(Front-end code change data)
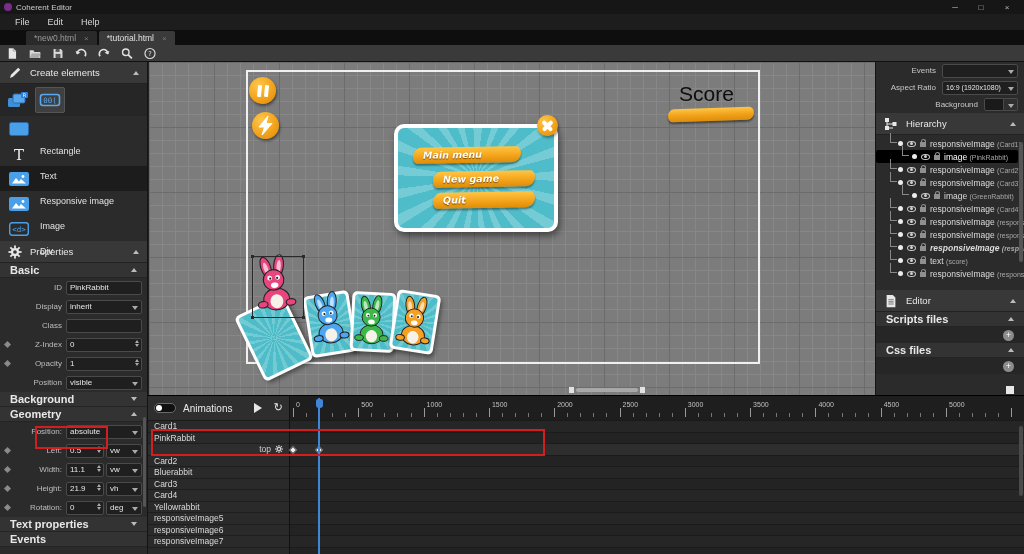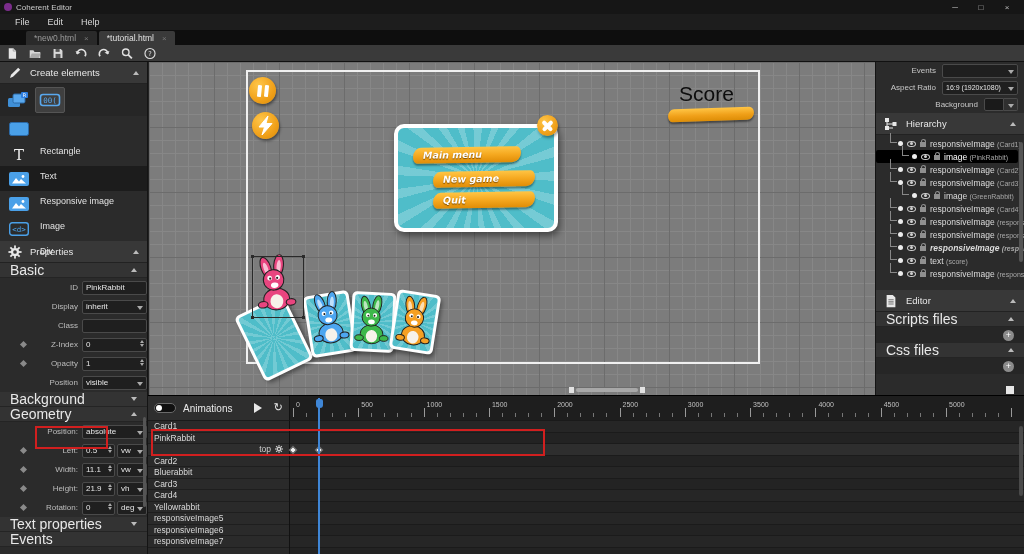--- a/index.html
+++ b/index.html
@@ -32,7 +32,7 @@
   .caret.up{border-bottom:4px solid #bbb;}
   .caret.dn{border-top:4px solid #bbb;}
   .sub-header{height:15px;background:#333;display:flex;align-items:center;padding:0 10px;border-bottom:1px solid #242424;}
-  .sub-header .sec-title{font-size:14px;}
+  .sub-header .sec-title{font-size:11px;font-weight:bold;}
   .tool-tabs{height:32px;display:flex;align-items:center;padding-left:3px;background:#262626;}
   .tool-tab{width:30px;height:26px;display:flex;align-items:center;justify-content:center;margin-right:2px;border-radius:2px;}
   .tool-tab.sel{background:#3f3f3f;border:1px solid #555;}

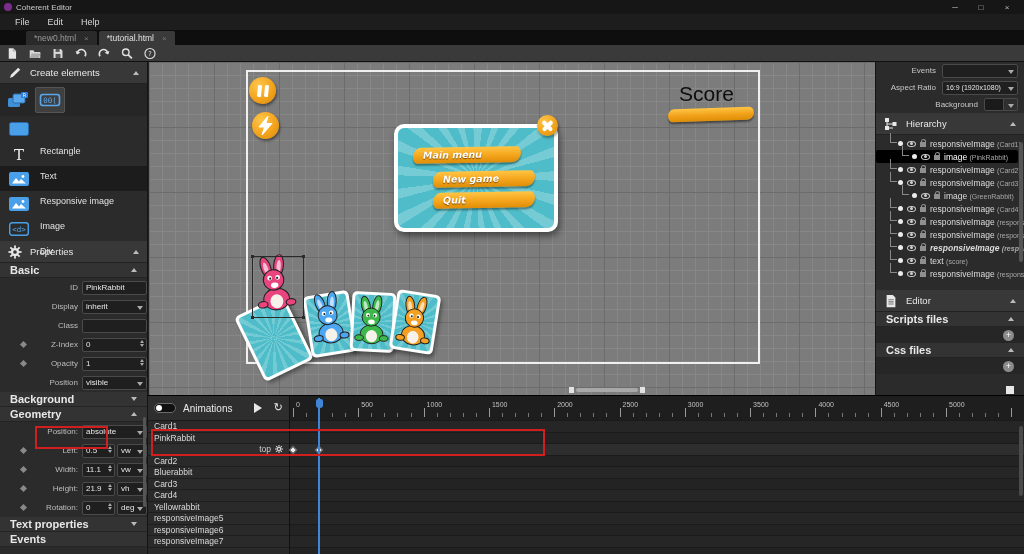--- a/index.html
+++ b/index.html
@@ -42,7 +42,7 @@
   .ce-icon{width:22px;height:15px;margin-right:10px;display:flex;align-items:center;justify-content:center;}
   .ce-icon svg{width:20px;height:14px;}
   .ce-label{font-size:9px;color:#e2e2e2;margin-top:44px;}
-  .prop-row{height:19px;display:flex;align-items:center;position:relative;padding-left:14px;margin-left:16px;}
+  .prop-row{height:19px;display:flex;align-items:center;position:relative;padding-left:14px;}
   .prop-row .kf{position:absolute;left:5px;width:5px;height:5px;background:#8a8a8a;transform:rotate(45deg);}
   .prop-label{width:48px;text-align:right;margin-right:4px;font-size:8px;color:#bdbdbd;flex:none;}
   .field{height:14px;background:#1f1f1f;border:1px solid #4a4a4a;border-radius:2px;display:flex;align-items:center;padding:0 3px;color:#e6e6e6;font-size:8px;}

Exercise prompt
What is needed is an exact copy of all the entries above, minus the pictures.

Answer for the task
--- a/index.html
+++ b/index.html
@@ -32,7 +32,7 @@
   .caret.up{border-bottom:4px solid #bbb;}
   .caret.dn{border-top:4px solid #bbb;}
   .sub-header{height:15px;background:#333;display:flex;align-items:center;padding:0 10px;border-bottom:1px solid #242424;}
-  .sub-header .sec-title{font-size:14px;}
+  .sub-header .sec-title{font-size:11px;font-weight:bold;}
   .tool-tabs{height:32px;display:flex;align-items:center;padding-left:3px;background:#262626;}
   .tool-tab{width:30px;height:26px;display:flex;align-items:center;justify-content:center;margin-right:2px;border-radius:2px;}
   .tool-tab.sel{background:#3f3f3f;border:1px solid #555;}

--- a/index.html
+++ b/index.html
@@ -42,7 +42,7 @@
   .ce-icon{width:22px;height:15px;margin-right:10px;display:flex;align-items:center;justify-content:center;}
   .ce-icon svg{width:20px;height:14px;}
   .ce-label{font-size:9px;color:#e2e2e2;margin-top:44px;}
-  .prop-row{height:19px;display:flex;align-items:center;position:relative;padding-left:14px;margin-left:16px;}
+  .prop-row{height:19px;display:flex;align-items:center;position:relative;padding-left:14px;}
   .prop-row .kf{position:absolute;left:5px;width:5px;height:5px;background:#8a8a8a;transform:rotate(45deg);}
   .prop-label{width:48px;text-align:right;margin-right:4px;font-size:8px;color:#bdbdbd;flex:none;}
   .field{height:14px;background:#1f1f1f;border:1px solid #4a4a4a;border-radius:2px;display:flex;align-items:center;padding:0 3px;color:#e6e6e6;font-size:8px;}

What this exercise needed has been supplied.